At SRI, we’re having conversations with experts who are thinking about this from pre-K all the way to post-secondary. On the tech side, we’re regularly talking with the people who are developing new AI capabilities both inside and outside of SRI. We have a massive opportunity to better understand, based on evidence, what AI developers need to know about AI in education.

Could you describe a recent project or two that exemplifies the value that SRI Education brings to education systems?

For seven years we have been working with Arkansas’s Department of Education. The state of Arkansas makes preschool available to all foster kids. They know how important it is for kids to go to preschool, especially for those who are experiencing trauma. Yet many foster kids were not going to preschool, and they wanted to know why.

We spent a lot of time in Arkansas. We worked with others who were deeply embedded in this system. There wasn’t a single answer. But we were able to work with the state to come up with solutions that were consistent with the best research and with needs of those children.

We learned that foster parents were often unaware of the services already available to help them find care and programs (like Head Start) that were eager to serve foster children. We also learned that the faith community was a critical support to foster families in the state, yet there were minor issues that were preventing faith-based childcare programs from serving foster children. We pointed out ways to smooth the path for faith-based providers.

I’m also really excited about the work we have been doing focused on what children are watching on YouTube. We did not set out to do a study on YouTube, but as we pulled the data on one of our studies about six years ago, we saw that children were spending a surprising amount of time on the platform. SRI enabled us to take internal research funds and say: This is this is an emerging issue. We need to figure out what’s going on here. Under the leadership of Claire Christensen, we’ve been able to better understand what young children watching on YouTube and ask: Is this problematic? Is this educational? How might the pacing of content affect how children experience digital video? Based on that research, we can also start developing tools that can give parents some opportunities to guide children on YouTube. That’s the kind of forward-thinking work that we’re able to do here that I think you can’t do anyplace else.

How do you encapsulate your vision for SRI Education at this moment in time?

It’s an exciting time in the field of education and at SRI. We have the unique ability to bridge the gap between research and real-world impact.

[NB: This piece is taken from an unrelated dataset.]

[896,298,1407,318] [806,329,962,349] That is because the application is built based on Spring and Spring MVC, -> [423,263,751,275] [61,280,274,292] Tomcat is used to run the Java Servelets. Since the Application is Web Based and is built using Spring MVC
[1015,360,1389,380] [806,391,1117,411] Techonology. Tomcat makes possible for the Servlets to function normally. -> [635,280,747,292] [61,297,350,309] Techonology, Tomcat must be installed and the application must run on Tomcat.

I am thrilled to be able to take the lead at this time with an eye on collaboration, SRI’s technology expertise, and our commitment to delivering rigor and relevance.

As experts across the ecosystem work to navigate education’s most complex challenges — particularly how AI will transform teaching and learning — what sets SRI apart is our unparalleled access to cutting-edge technology development. SRI’s team can envision educational research and solutions that would be impossible elsewhere.